He sits with his feet tucked neatly beneath his knees ignoring the pins and needles, the ache of his flesh and bones, and instead focuses on the warm polished wooden floor. Most of the time he spends in this house Victor is on his knees: punished, polishing, praying. The air is thick with sandalwood, smoke curling upwards as the incense stick burns down. Fifteen minutes for each one.
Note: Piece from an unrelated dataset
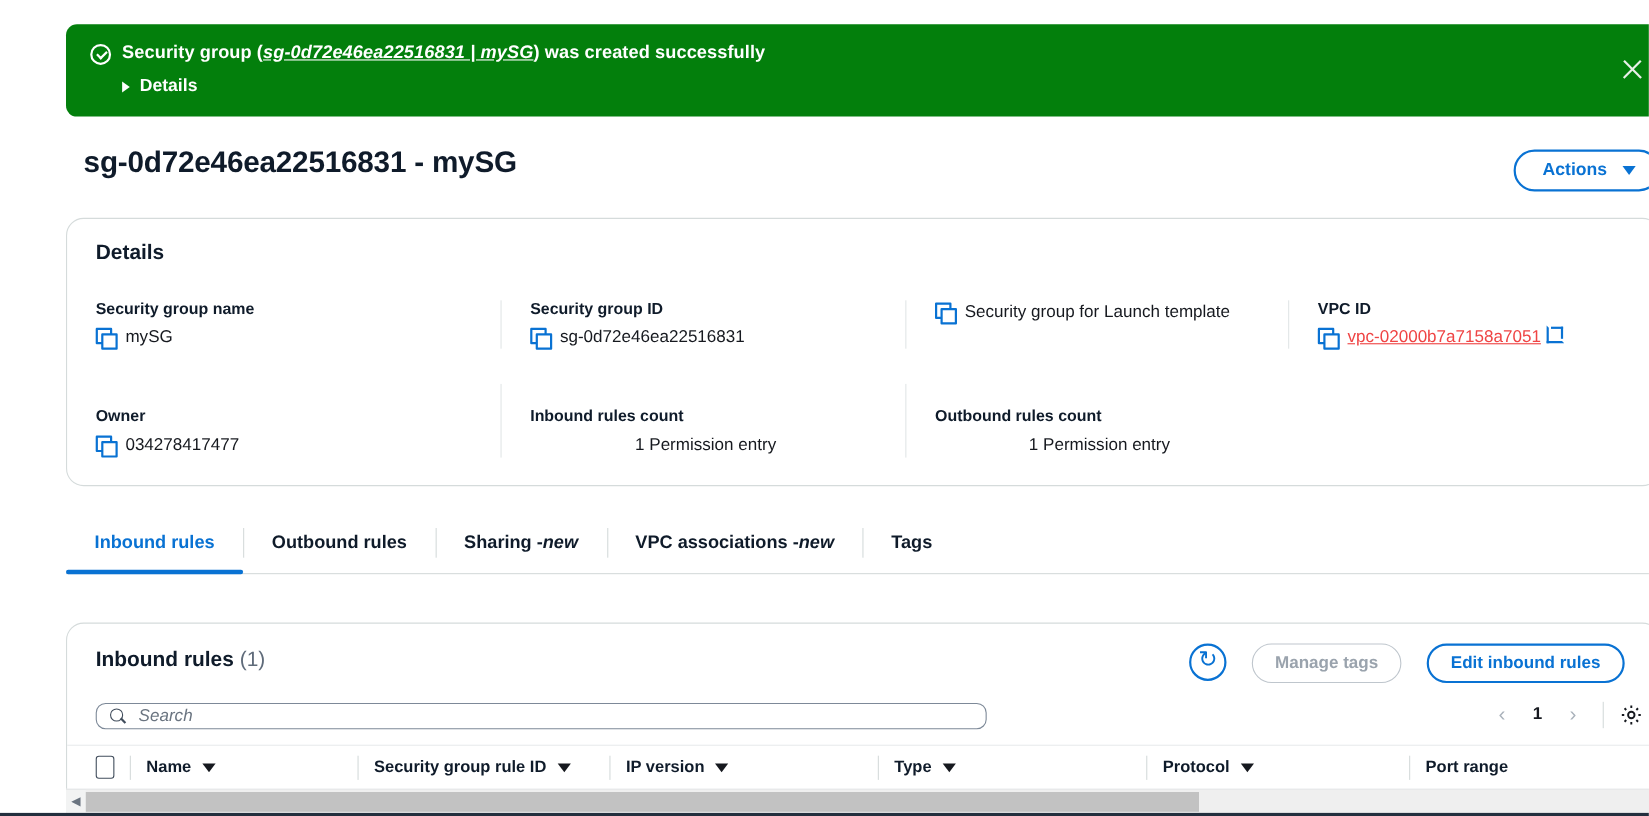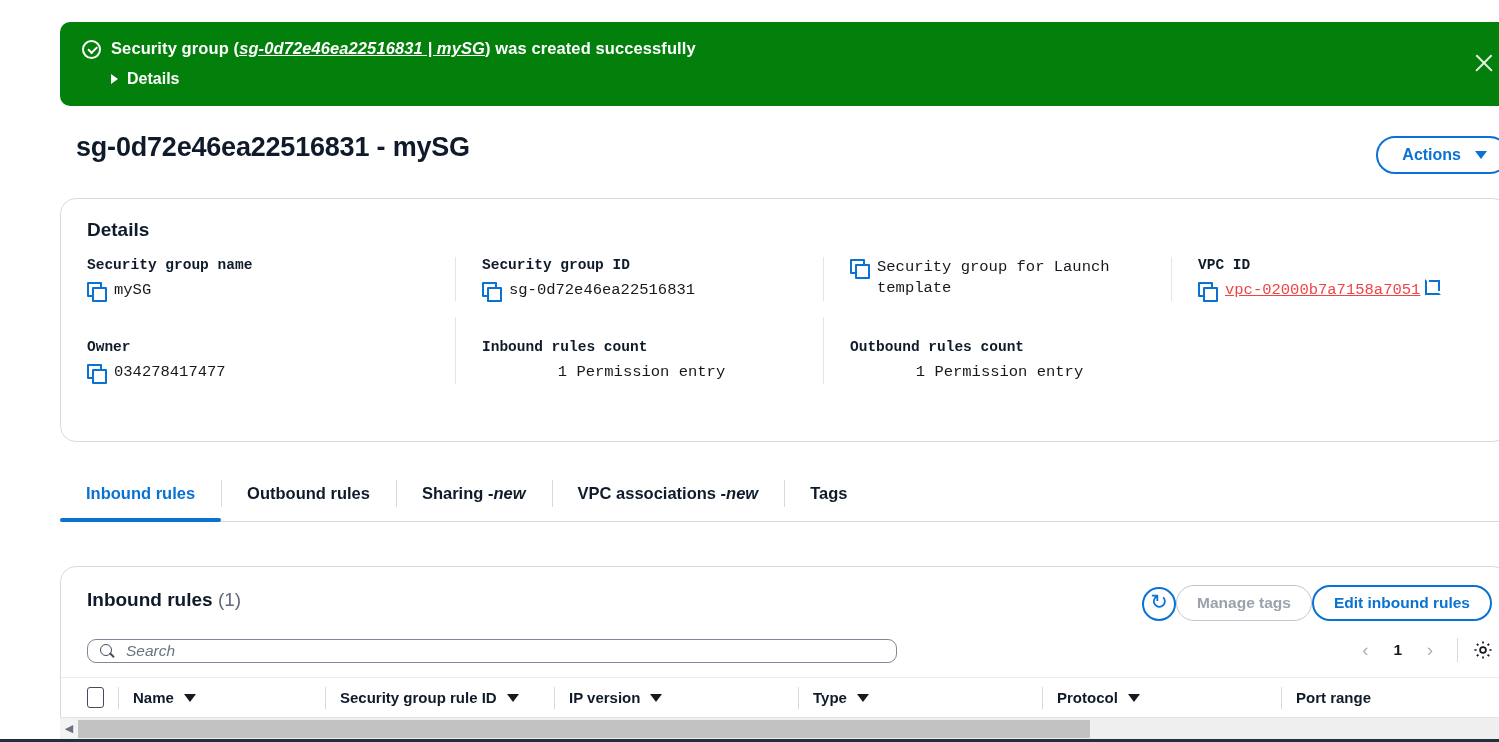"Security group name" .grid { font-family: Liberation Mono, monospace -> none; margin-top: 16px -> 32px }
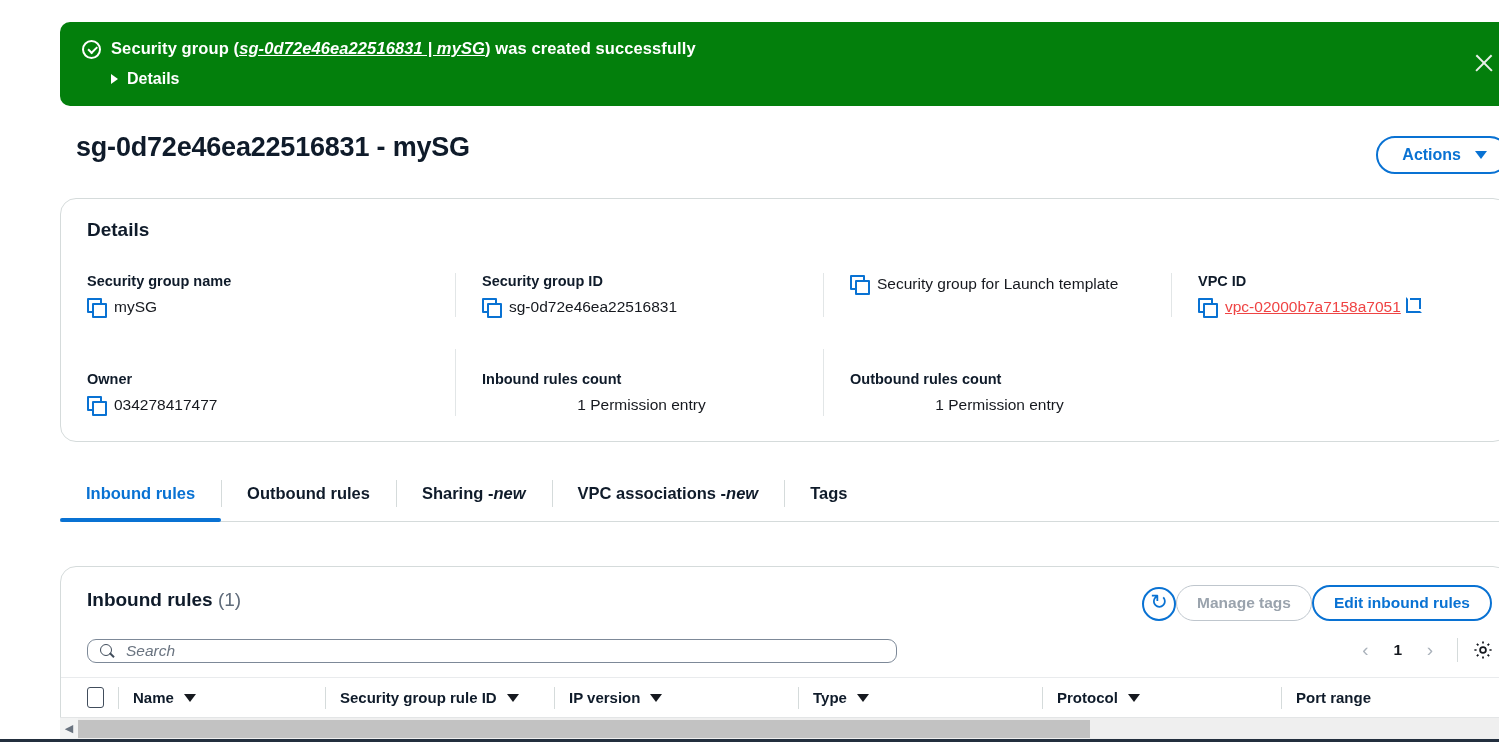"Manage tags" .rules-tools { align-items: flex-end -> flex-start; gap: 0 -> 23px; right: 16px -> 31px }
Victor waits for it to finish then lights another one. Presses his forehead to the ground, mouth moving soundlessly as the moon moves across the sky casting light through the half-open curtains.

The victim never forgets. It does not matter how many incense sticks turn to ash in front of the old fake-jade Buddha. His grandmother, matronly but not motherly, warned him but Victor never listened. She spoke a language he did not understand, though he tried to learn, the sounds swelling his tongue as he practised in front of a mirror; it would loll out, red and thick, before Victor gingerly plucked it between thumb and forefinger: stuffed it back inside. It is as if he had been cut from the same silk cloth but crooked.

As a child, the calligraphy brush had been unsteady in his hand, tracing line after line after line. This brush was his grandfather’s, made of sheep wool, and so very soft, so very fine, so very impossible to use. Victor had no affinity for it then, nor does he now. The weight of his inadequacy bends his body, his spine a half-moon made flesh.

 


 

His grandparents made the trip overseas when they were barely adults, leaving behind scorched earth and mass graves—the inevitable scars of a bloody civil war. They were smuggled across on documents as fake as the alleged jade the Buddha is carved from, first to Taiwan and then further west. Where the rest of their family was, what became of them Victor does not know. His grandparents did not talk about it.

Victor only knew that one day a year plates of white rice and mantou were set on the mantle upstairs where his grandparents occupied the second floor of their shared house. Victor and his parents had the first floor; Victor’s room a small, comfortable space next to the kitchen with a view of the small herbs planted in the garden. His grandparents would bow their heads and light incense, a ritual he never saw in any of his friends’ homes. A custom that separated him from his classmates, and as children are cruel in that sweet, innocent way, Victor learned not to talk about it. His classmates still invite him to play Chinese Whispers, and laugh at a joke that Victor is not part of.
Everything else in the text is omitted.